The heads of U.N. agencies and international aid groups appealed on Thursday for more humanitarian funding for Afghanistan as they pledged to stay and deliver, warning that they were at least $800 million short of what was needed.

“We will stay in Afghanistan and we will deliver,” the Inter-Agency Standing Committee (IASC), made up of the heads of at least 18 U.N. agencies and international aid groups, said in a statement. “This is not the time to abandon the Afghan people.”

At the start of the year, half of Afghanistan’s population – more than 18 million people – needed help, they said.

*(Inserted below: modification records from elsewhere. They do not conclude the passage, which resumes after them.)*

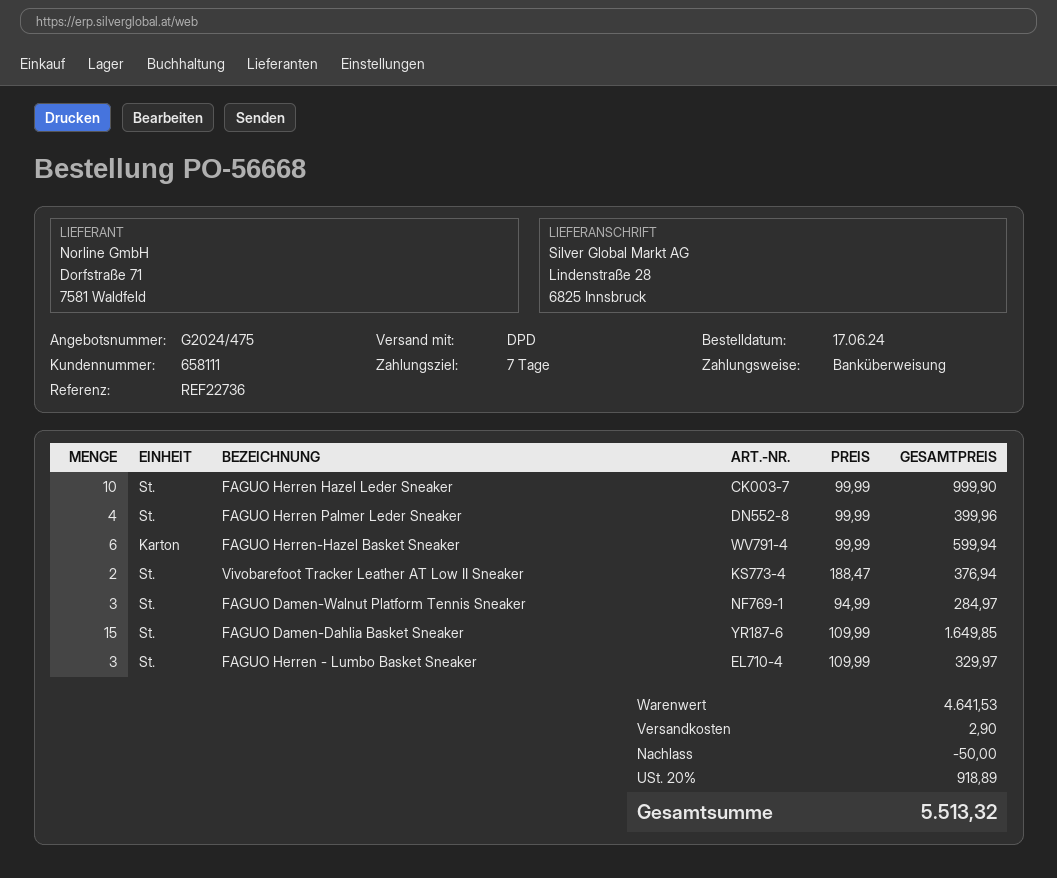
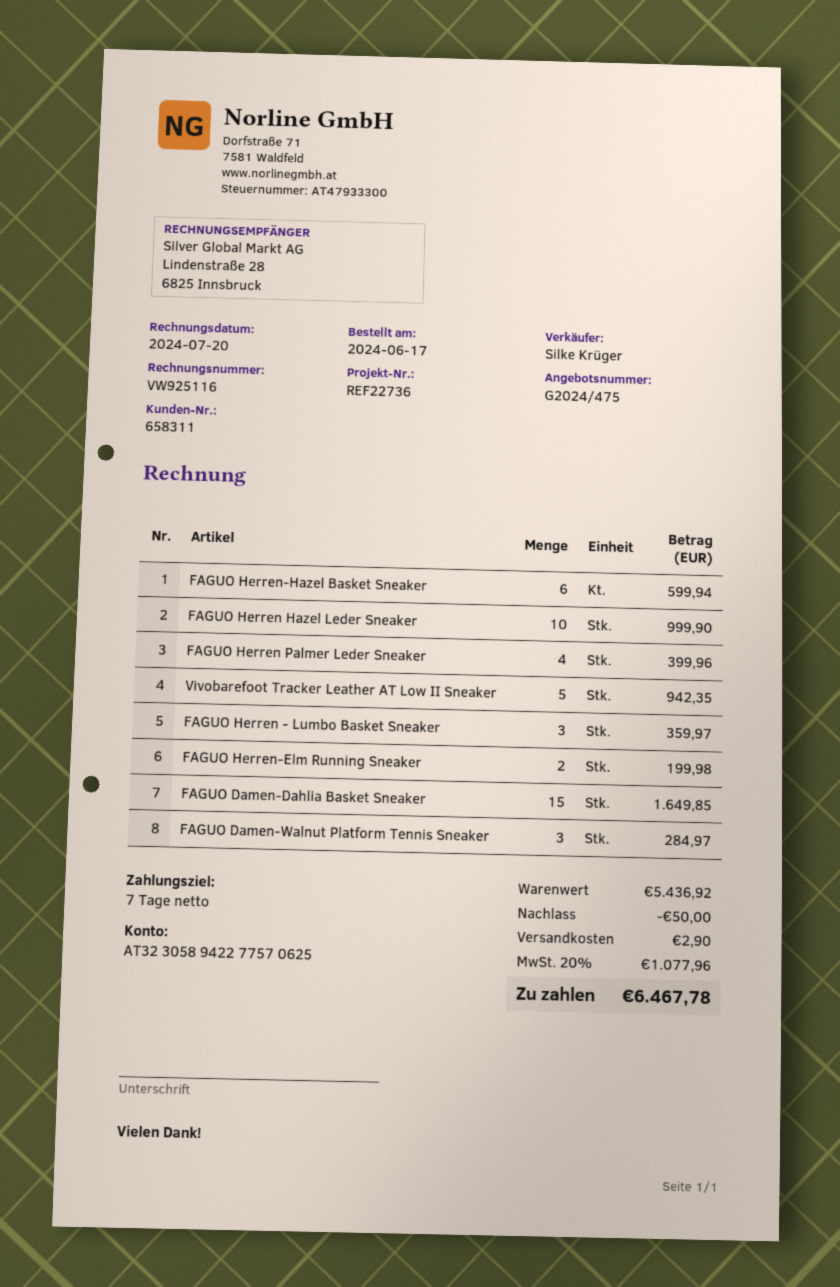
customer number: 658111 -> 658311
Vivobarefoot Tracker Leather AT Low II Sneaker: 2 for 376.94 -> 5 for 942.35
FAGUO Herren - Lumbo Basket Sneaker: 3 for 329.97 -> 3 for 359.97
FAGUO Herren-Elm Running Sneaker: none -> 2 for 199.98
subtotal: 4641.53 -> 5436.92
tax: 20% = 918.89 -> 20% = 1077.96
total: 5513.32 -> 6467.78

A U.N. appeal for $1.3 billion to reach 16 million people this year with humanitarian aid is only 37% funded.

“Those needs have risen sharply because of conflict, drought, and COVID-19,” they said.

They called on the Taliban to “allow and facilitate safe, rapid, and unimpeded access for humanitarian workers – both male and female staff – so they can deliver aid to civilians in need wherever they are.”

The Taliban seized power on Sunday – 20 years after the Islamist militants were ousted by a U.S.-led invasion for refusing to hand over al Qaeda leader Osama bin Laden in the wake of the Sept. 11, 2001, attacks on the United States.

The United Nations on Wednesday started moving up to a third of its 300 international staff out of Afghanistan to Kazakhstan.

The heads of U.N. agencies and international aid groups said the humanitarian operation in Afghanistan would also depend on funding, movement within, to and from Afghanistan, and access to health facilities.

“The international community has spent decades working with the people of Afghanistan to make progress. Now the international community must continue to support the people of Afghanistan if those gains are not to be reversed. Humanitarian funding must be sustained,” they said.